== PROBLEM DETAILS ==
Below is a listing to write out in full, exactly as given, without its pictures.

== DATA PROVIDED ==
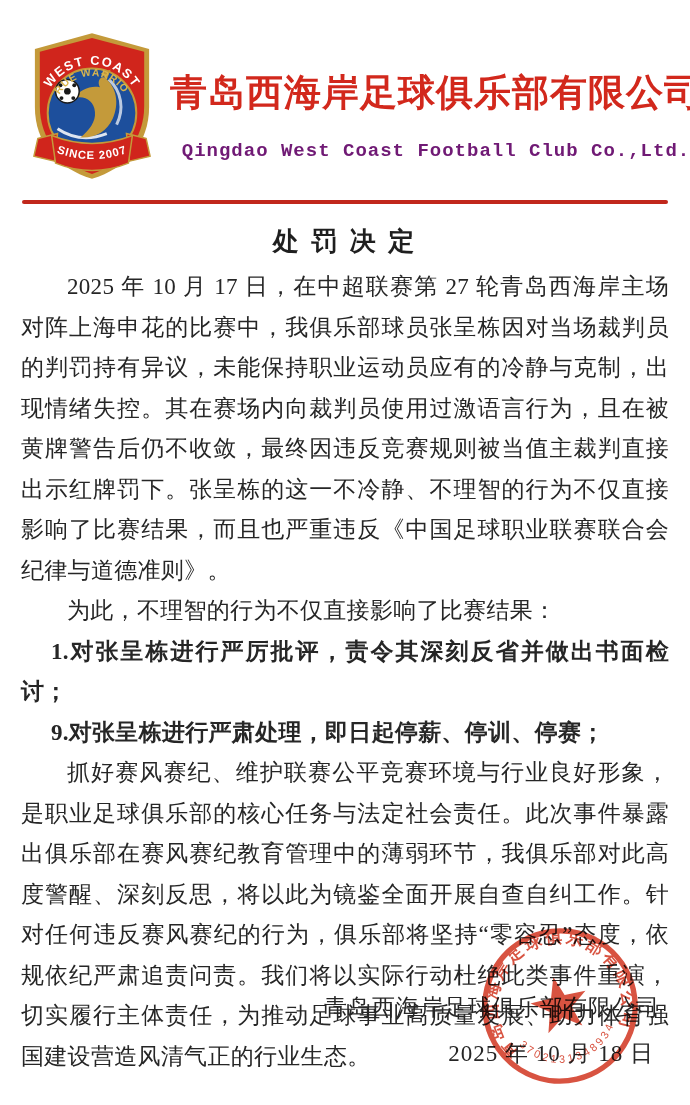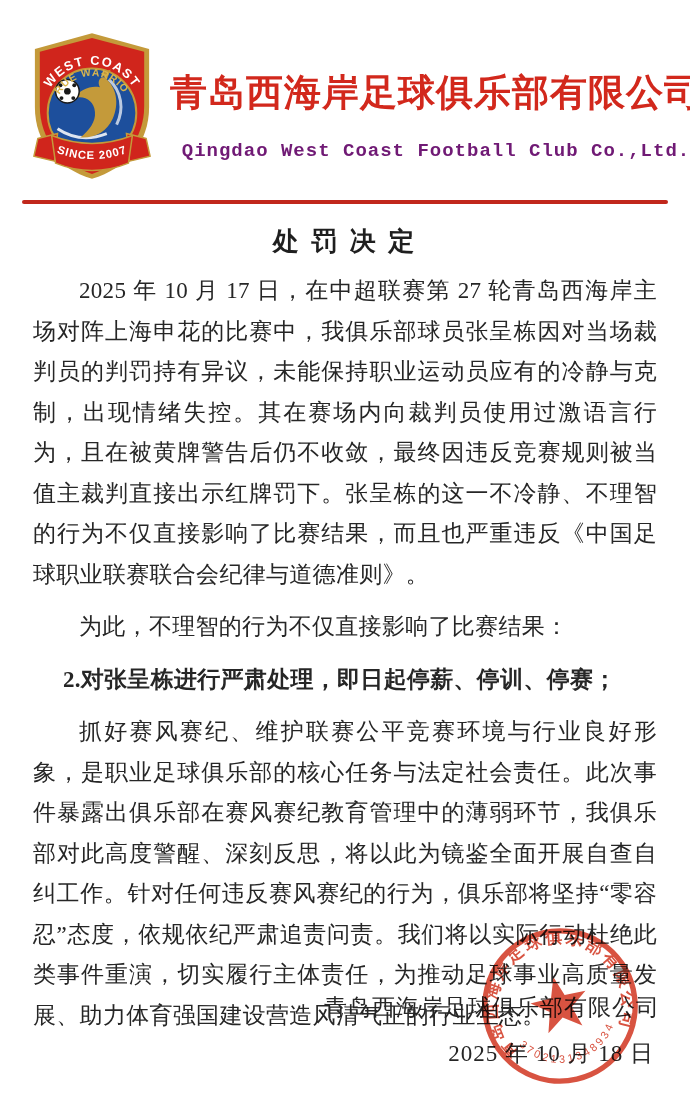--- a/index.html
+++ b/index.html
@@ -63,7 +63,7 @@
     letter-spacing: 3px;
   }
   .para {
-    margin: 12px;
+    margin: 0;
     font-size: 23px;
     line-height: 40.5px;
     text-align: justify;

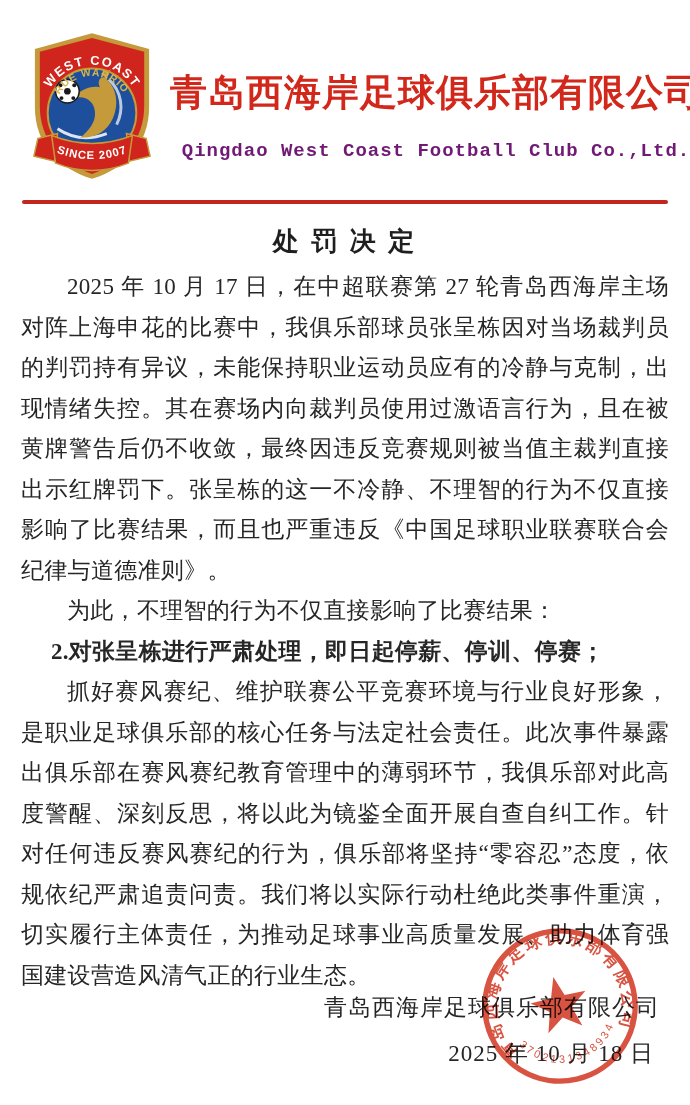--- a/index.html
+++ b/index.html
@@ -168,6 +168,7 @@
     <h1 class="letter-title">处 罚 决 定</h1>
     <p class="para">2025 年 10 月 17 日，在中超联赛第 27 轮青岛西海岸主场对阵上海申花的比赛中，我俱乐部球员张呈栋因对当场裁判员的判罚持有异议，未能保持职业运动员应有的冷静与克制，出现情绪失控。其在赛场内向裁判员使用过激语言行为，且在被黄牌警告后仍不收敛，最终因违反竞赛规则被当值主裁判直接出示红牌罚下。张呈栋的这一不冷静、不理智的行为不仅直接影响了比赛结果，而且也严重违反《中国足球职业联赛联合会纪律与道德准则》。</p>
     <p class="para">为此，不理智的行为不仅直接影响了比赛结果：</p>
+    <p class="para decision">1.对张呈栋进行严厉批评，责令其深刻反省并做出书面检讨；</p>
     <p class="para decision">2.对张呈栋进行严肃处理，即日起停薪、停训、停赛；</p>
     <p class="para">抓好赛风赛纪、维护联赛公平竞赛环境与行业良好形象，是职业足球俱乐部的核心任务与法定社会责任。此次事件暴露出俱乐部在赛风赛纪教育管理中的薄弱环节，我俱乐部对此高度警醒、深刻反思，将以此为镜鉴全面开展自查自纠工作。针对任何违反赛风赛纪的行为，俱乐部将坚持“零容忍”态度，依规依纪严肃追责问责。我们将以实际行动杜绝此类事件重演，切实履行主体责任，为推动足球事业高质量发展、助力体育强国建设营造风清气正的行业生态。</p>
   </main>

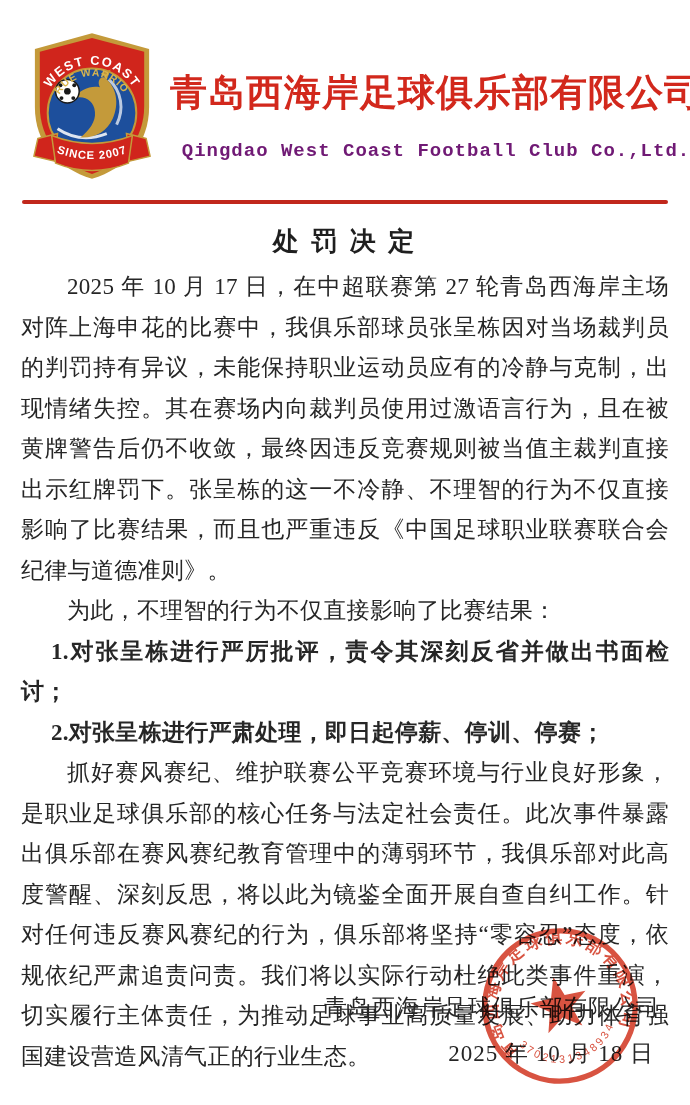--- a/index.html
+++ b/index.html
@@ -169,7 +169,7 @@
     <p class="para">2025 年 10 月 17 日，在中超联赛第 27 轮青岛西海岸主场对阵上海申花的比赛中，我俱乐部球员张呈栋因对当场裁判员的判罚持有异议，未能保持职业运动员应有的冷静与克制，出现情绪失控。其在赛场内向裁判员使用过激语言行为，且在被黄牌警告后仍不收敛，最终因违反竞赛规则被当值主裁判直接出示红牌罚下。张呈栋的这一不冷静、不理智的行为不仅直接影响了比赛结果，而且也严重违反《中国足球职业联赛联合会纪律与道德准则》。</p>
     <p class="para">为此，不理智的行为不仅直接影响了比赛结果：</p>
     <p class="para decision">1.对张呈栋进行严厉批评，责令其深刻反省并做出书面检讨；</p>
-    <p class="para decision">2.对张呈栋进行严肃处理，即日起停薪、停训、停赛；</p>
+    <p class="para decision">9.对张呈栋进行严肃处理，即日起停薪、停训、停赛；</p>
     <p class="para">抓好赛风赛纪、维护联赛公平竞赛环境与行业良好形象，是职业足球俱乐部的核心任务与法定社会责任。此次事件暴露出俱乐部在赛风赛纪教育管理中的薄弱环节，我俱乐部对此高度警醒、深刻反思，将以此为镜鉴全面开展自查自纠工作。针对任何违反赛风赛纪的行为，俱乐部将坚持“零容忍”态度，依规依纪严肃追责问责。我们将以实际行动杜绝此类事件重演，切实履行主体责任，为推动足球事业高质量发展、助力体育强国建设营造风清气正的行业生态。</p>
   </main>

== ANSWER BOX ==
--- a/index.html
+++ b/index.html
@@ -63,7 +63,7 @@
     letter-spacing: 3px;
   }
   .para {
-    margin: 12px;
+    margin: 0;
     font-size: 23px;
     line-height: 40.5px;
     text-align: justify;

--- a/index.html
+++ b/index.html
@@ -168,6 +168,7 @@
     <h1 class="letter-title">处 罚 决 定</h1>
     <p class="para">2025 年 10 月 17 日，在中超联赛第 27 轮青岛西海岸主场对阵上海申花的比赛中，我俱乐部球员张呈栋因对当场裁判员的判罚持有异议，未能保持职业运动员应有的冷静与克制，出现情绪失控。其在赛场内向裁判员使用过激语言行为，且在被黄牌警告后仍不收敛，最终因违反竞赛规则被当值主裁判直接出示红牌罚下。张呈栋的这一不冷静、不理智的行为不仅直接影响了比赛结果，而且也严重违反《中国足球职业联赛联合会纪律与道德准则》。</p>
     <p class="para">为此，不理智的行为不仅直接影响了比赛结果：</p>
+    <p class="para decision">1.对张呈栋进行严厉批评，责令其深刻反省并做出书面检讨；</p>
     <p class="para decision">2.对张呈栋进行严肃处理，即日起停薪、停训、停赛；</p>
     <p class="para">抓好赛风赛纪、维护联赛公平竞赛环境与行业良好形象，是职业足球俱乐部的核心任务与法定社会责任。此次事件暴露出俱乐部在赛风赛纪教育管理中的薄弱环节，我俱乐部对此高度警醒、深刻反思，将以此为镜鉴全面开展自查自纠工作。针对任何违反赛风赛纪的行为，俱乐部将坚持“零容忍”态度，依规依纪严肃追责问责。我们将以实际行动杜绝此类事件重演，切实履行主体责任，为推动足球事业高质量发展、助力体育强国建设营造风清气正的行业生态。</p>
   </main>

--- a/index.html
+++ b/index.html
@@ -169,7 +169,7 @@
     <p class="para">2025 年 10 月 17 日，在中超联赛第 27 轮青岛西海岸主场对阵上海申花的比赛中，我俱乐部球员张呈栋因对当场裁判员的判罚持有异议，未能保持职业运动员应有的冷静与克制，出现情绪失控。其在赛场内向裁判员使用过激语言行为，且在被黄牌警告后仍不收敛，最终因违反竞赛规则被当值主裁判直接出示红牌罚下。张呈栋的这一不冷静、不理智的行为不仅直接影响了比赛结果，而且也严重违反《中国足球职业联赛联合会纪律与道德准则》。</p>
     <p class="para">为此，不理智的行为不仅直接影响了比赛结果：</p>
     <p class="para decision">1.对张呈栋进行严厉批评，责令其深刻反省并做出书面检讨；</p>
-    <p class="para decision">2.对张呈栋进行严肃处理，即日起停薪、停训、停赛；</p>
+    <p class="para decision">9.对张呈栋进行严肃处理，即日起停薪、停训、停赛；</p>
     <p class="para">抓好赛风赛纪、维护联赛公平竞赛环境与行业良好形象，是职业足球俱乐部的核心任务与法定社会责任。此次事件暴露出俱乐部在赛风赛纪教育管理中的薄弱环节，我俱乐部对此高度警醒、深刻反思，将以此为镜鉴全面开展自查自纠工作。针对任何违反赛风赛纪的行为，俱乐部将坚持“零容忍”态度，依规依纪严肃追责问责。我们将以实际行动杜绝此类事件重演，切实履行主体责任，为推动足球事业高质量发展、助力体育强国建设营造风清气正的行业生态。</p>
   </main>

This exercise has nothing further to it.